The open cut operation is multi-benched, with quarrying active on many of these benches.

Penrice has been using Maptek Vulcan to streamline mine planning since the early 1990s.

More recently, Penrice contracted Maptek to produce a broad 30 year, life-of-mine plan, to replace the previous plan which was based on a 17 year mine life. Six new 90 tonne trucks have recently been leased to increase production capacity.

Factors considered when developing the plan:

  • the need to uncover stone reserves to ensure short term operation
  • matching overburden removal to stone production
  • the location of the crusher and type of crusher to be used
  • bench and ramp widths to accommodate operation of 90 tonne trucks
  • optimising the benefit of increased overburden removal with introduction of larger capacity trucks
  • allowing operational flexibility so that final pit boundaries can be adjusted if economic circumstances change
  • setting the final boundaries based on the lowest strip ratio

The first objectives were to develop a model based on current costs, and an economic pit design.

Maptek defined an economic mine plan for the Penrice deposit with the final boundaries determined by the economic stripping ratios and the total stone quantity required for 30 years of operation.

Stage plans were developed to demonstrate the sequential development of the quarry and to illustrate how the plan can be achieved.

To identify operational issues arising from the new plans, Maptek produced plans in six monthly stages for two years, then five yearly.

Penrice’s soda ash plant at Osborne, a western suburb of Adelaide, processes 1,165,000 tonnes of stone each year.

In this study 34 million tonnes of stone has been delineated down to RL240. This equates to 30 years operation with a waste to stone ratio of 1.01:1.

While the overall strip ratio and cost is attractive, there will be higher overburden requirements in the early years of the plan to uncover resources on the lower levels.
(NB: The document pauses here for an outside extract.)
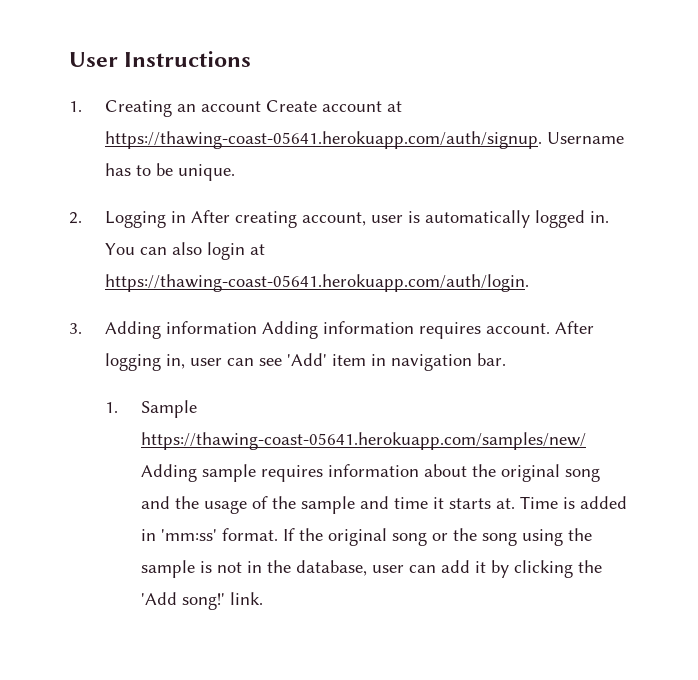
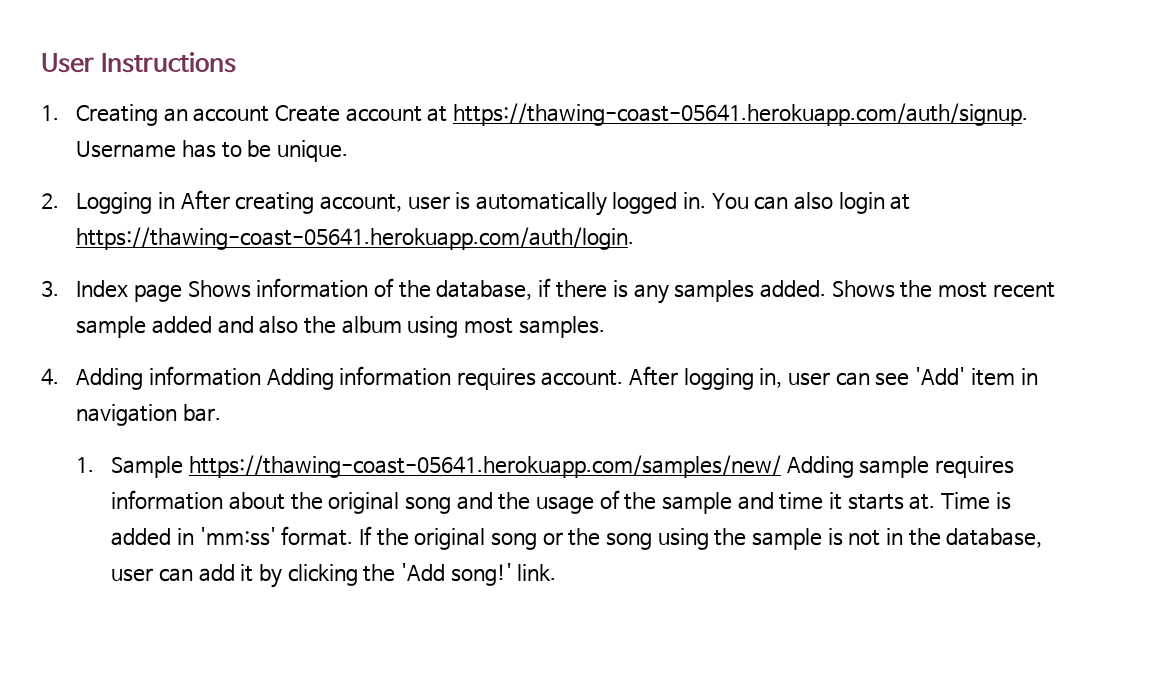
- 3. Adding information Adding information requires account.
+ 3. Index page Shows information of the database, if there is any samples added. Shows the most recent sample added and also the album using most samples.
+ 4. Adding information Adding information requires account.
This is due to the fact that the Penrice Quarry has been operating for many years and the good quality stone on the upper levels has been mined.

Other goals were to identify the impact of improved stone recovery, determine the profitability of stone available for different products, and identify further methods for pit optimisation.

The geology of the Penrice operation was reinterpreted on the eastern and western boundaries to prove the extent of the resource and track it north from the present pit limits.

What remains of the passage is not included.